O Tribunal Superior Eleitoral começou a julgar na sessão desta terça-feira (26/6) se o fato de um candidato conceder várias entrevistas antes do período de campanha eleitoral configura abuso de poder econômico. A questão foi levantada no julgamento do Recurso Contra Expedição de Diploma da senadora Rosalba Ciarlini (DEM-RN) por suposto abuso de poder econômico nas eleições de 2006.

O recurso foi impetrado pelo candidato derrotado ao Senado, Fernando Bezerra (PTB-RN). O relator é o ministro Caputo Bastos, que votou contra o recurso. O julgamento foi suspenso por pedido de vista do ministro Marcelo Ribeiro.

A ação foi proposta com base em 64 entrevistas concedidas pela candidata eleita, divulgadas no primeiro semestre do ano passado. Em seu voto, o ministro Caputo Bastos ressaltou que as entrevistas são referentes a “temas político-comunitários”, e que foram veiculadas de janeiro a junho de 2006, período anterior à eleição.

“No caso, manifesta a diplomada opinião sobre as mais diferenciadas questões levantadas, sem se referir à plataforma eleitoral”, afirmou relator. Ele lembrou que, em situação similar, o TSE definiu que “o aparecimento de parlamentar em programa televisivo, em período anterior ao destinado à veiculação da propaganda eleitoral, em circunstâncias que não revelem caráter nitidamente eleitoral, não constitui abuso de poder ou utilização indevida dos meios de comunicação social”.

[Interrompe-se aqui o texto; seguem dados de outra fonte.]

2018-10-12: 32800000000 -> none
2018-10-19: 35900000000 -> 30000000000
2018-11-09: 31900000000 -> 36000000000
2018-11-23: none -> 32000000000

O ministro Caputo Bastos leu trechos de entrevistas da senadora eleita para observar “uma postura prudente da candidata quando indagada sobre questões relativas ao pleito vindouro”.

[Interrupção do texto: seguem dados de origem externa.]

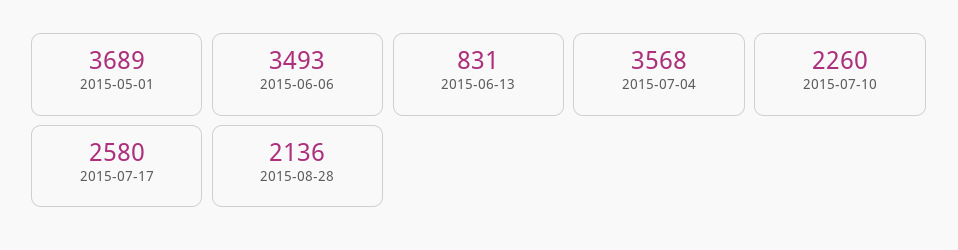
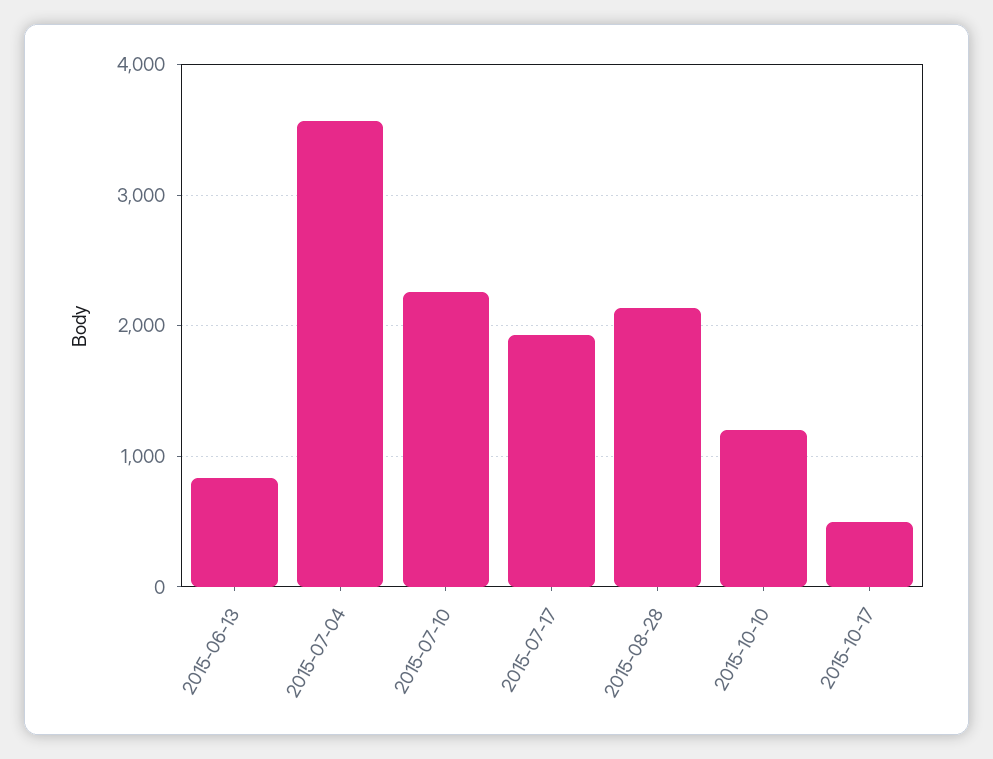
2015-05-01: 3689 -> none
2015-06-06: 3493 -> none
2015-07-17: 2580 -> 1900
2015-10-10: none -> 1200
2015-10-17: none -> 500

O relator também citou acórdãos do Tribunal Regional Eleitoral do Rio Grande do Norte, decisões do TSE e parecer do Ministério Público Eleitoral, para afirmar que não vislumbra nas entrevistas “concedidas em período anterior ao pleito, o indispensável potencial lesivo, requisito indispensável para caracterização do abuso de poder, conforme jurisprudência da Corte”.

Para configurar abuso de poder econômico, a ação deve ter “evidente potencialidade de influência no pleito, potencialidade de desequilíbrio da disputa eleitoral”, frisou o relator.

“Não restou comprovado o potencial lesivo da conduta imputada à recorrida. Não há como se afirmar que tenham influenciado diretamente o eleitorado, veiculadas no primeiro semestre. Não se pode afirmar que influenciaram o eleitorado, em razão de ainda faltarem alguns meses para o pleito”, decidiu o ministro Caputo Bastos.